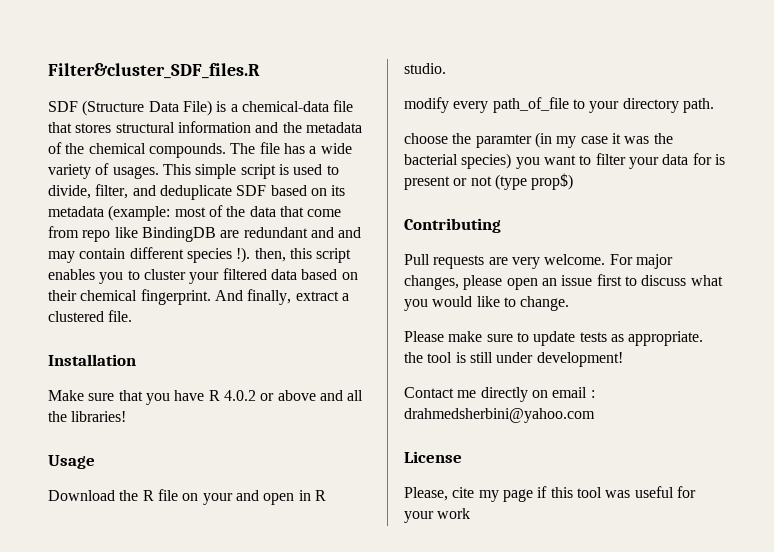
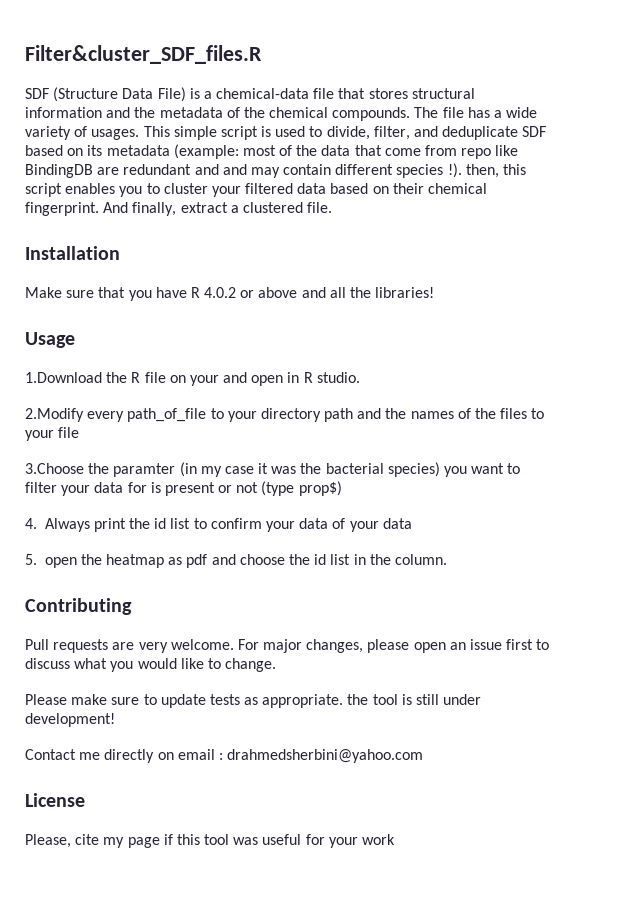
[48,490,115,501] Download -> [25,372,102,383] 1.Download
[404,97,449,113] modify -> [25,408,84,422] 2.Modify
[682,98,714,113] [404,133,448,144] path. // choose -> [324,408,545,422] [25,427,80,441] [25,463,84,474] path and the names of the files to your file // 3.Choose
(574, 181) none -> [25,518,412,532] [25,554,447,568] // 4. Always print the id list to confirm your data of your data // 5. open the heatmap as pdf and choose the id list in the column.

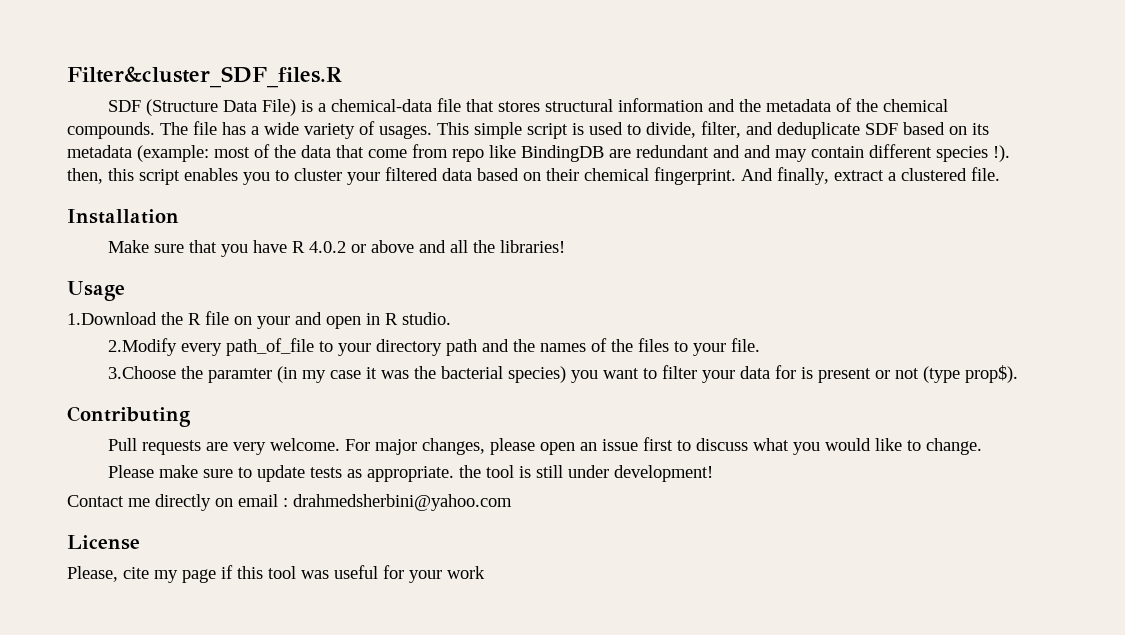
[58,427,80,438] file -> [731,338,761,352] file.
[298,481,342,496] [25,518,412,532] [25,554,447,568] prop$) // 4. Always print the id list to confirm your data of your data // 5. open the heatmap as pdf and choose the id list in the column. -> [965,365,1019,383] prop$).

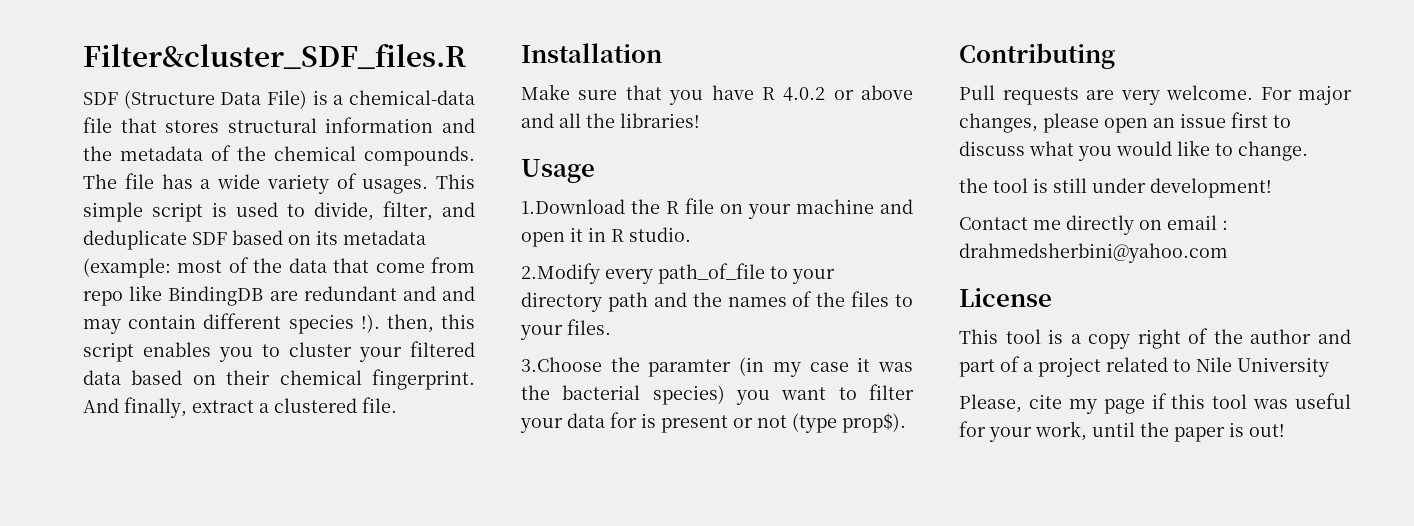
(290, 322) none -> [796,199,874,214] machine
(361, 322) none -> [570,227,583,242] it
[731,338,761,352] file. -> [567,319,611,335] files.
[108,465,455,482] Please make sure to update tests as appropriate. -> (1308, 151) none
(140, 542) none -> [959,328,1351,349] [959,356,1329,377] // This tool is a copy right of the author and part of a project related to Nile University
[447,566,485,579] work -> [1035,421,1285,442] work, until the paper is out!

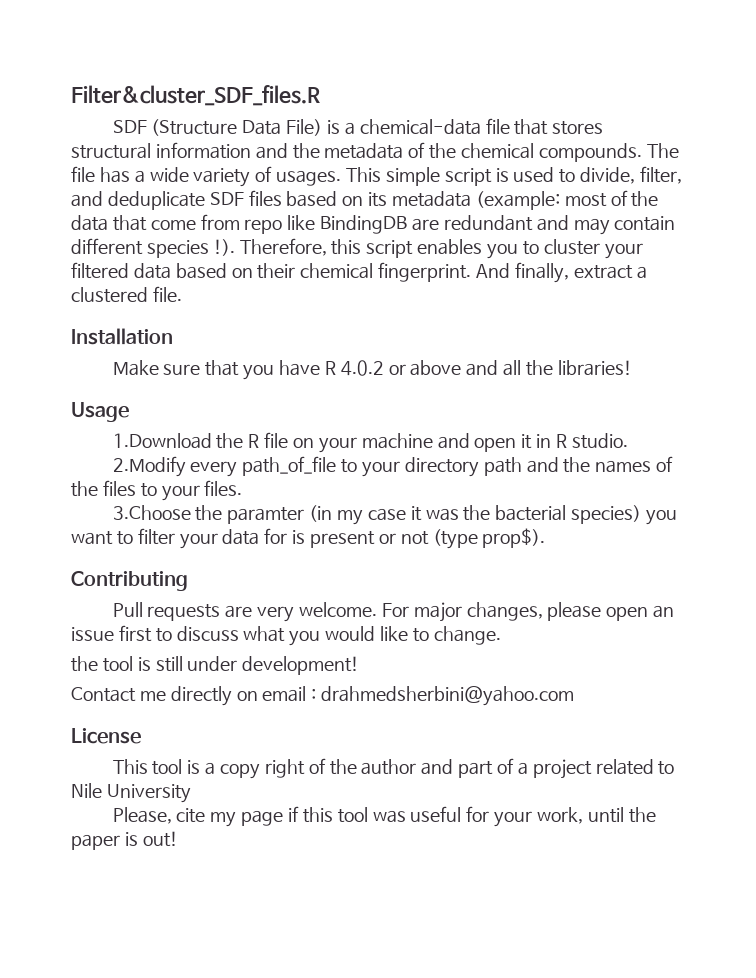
(227, 238) none -> [248,190,282,206] files
[442,286,475,301] and -> (569, 223) none
[386,314,434,333] then, -> [239,238,327,256] Therefore,

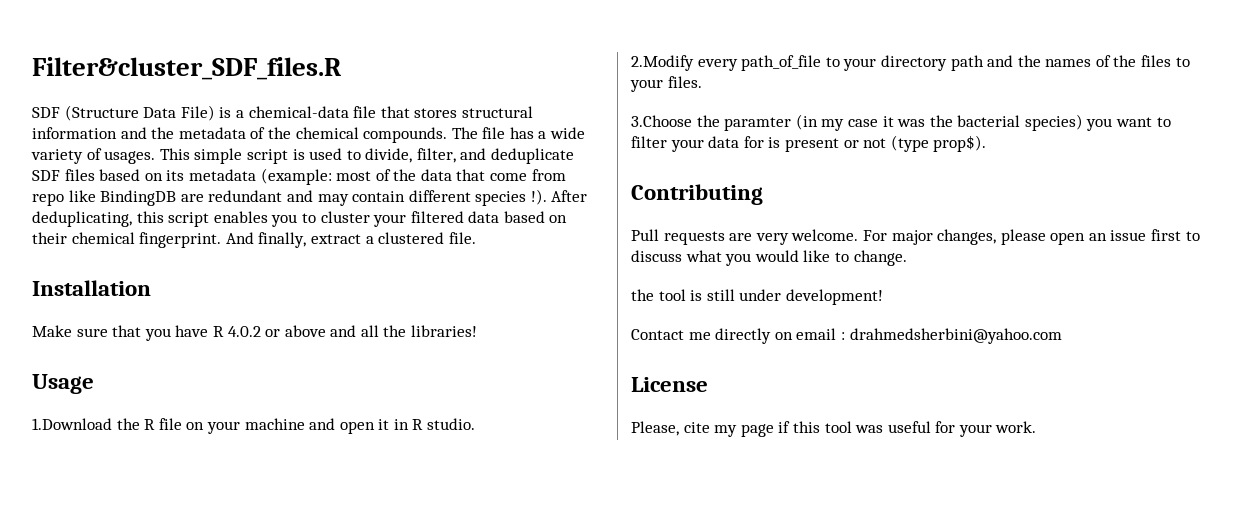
[239,238,327,256] Therefore, -> [551,190,588,202] [32,211,132,227] After deduplicating,
[112,758,675,779] [71,783,191,803] // This tool is a copy right of the author and part of a project related to Nile University -> (708, 384) none
[537,807,656,824] [71,831,178,850] work, until the paper is out! -> [995,421,1037,433] work.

TASK REQUIREMENTS → Everything in the data above, apart from the pictures, should be retyped exactly.

EXERCISE ANSWER →
[48,490,115,501] Download -> [25,372,102,383] 1.Download
[404,97,449,113] modify -> [25,408,84,422] 2.Modify
[682,98,714,113] [404,133,448,144] path. // choose -> [324,408,545,422] [25,427,80,441] [25,463,84,474] path and the names of the files to your file // 3.Choose
(574, 181) none -> [25,518,412,532] [25,554,447,568] // 4. Always print the id list to confirm your data of your data // 5. open the heatmap as pdf and choose the id list in the column.

[58,427,80,438] file -> [731,338,761,352] file.
[298,481,342,496] [25,518,412,532] [25,554,447,568] prop$) // 4. Always print the id list to confirm your data of your data // 5. open the heatmap as pdf and choose the id list in the column. -> [965,365,1019,383] prop$).

(290, 322) none -> [796,199,874,214] machine
(361, 322) none -> [570,227,583,242] it
[731,338,761,352] file. -> [567,319,611,335] files.
[108,465,455,482] Please make sure to update tests as appropriate. -> (1308, 151) none
(140, 542) none -> [959,328,1351,349] [959,356,1329,377] // This tool is a copy right of the author and part of a project related to Nile University
[447,566,485,579] work -> [1035,421,1285,442] work, until the paper is out!

(227, 238) none -> [248,190,282,206] files
[442,286,475,301] and -> (569, 223) none
[386,314,434,333] then, -> [239,238,327,256] Therefore,

[239,238,327,256] Therefore, -> [551,190,588,202] [32,211,132,227] After deduplicating,
[112,758,675,779] [71,783,191,803] // This tool is a copy right of the author and part of a project related to Nile University -> (708, 384) none
[537,807,656,824] [71,831,178,850] work, until the paper is out! -> [995,421,1037,433] work.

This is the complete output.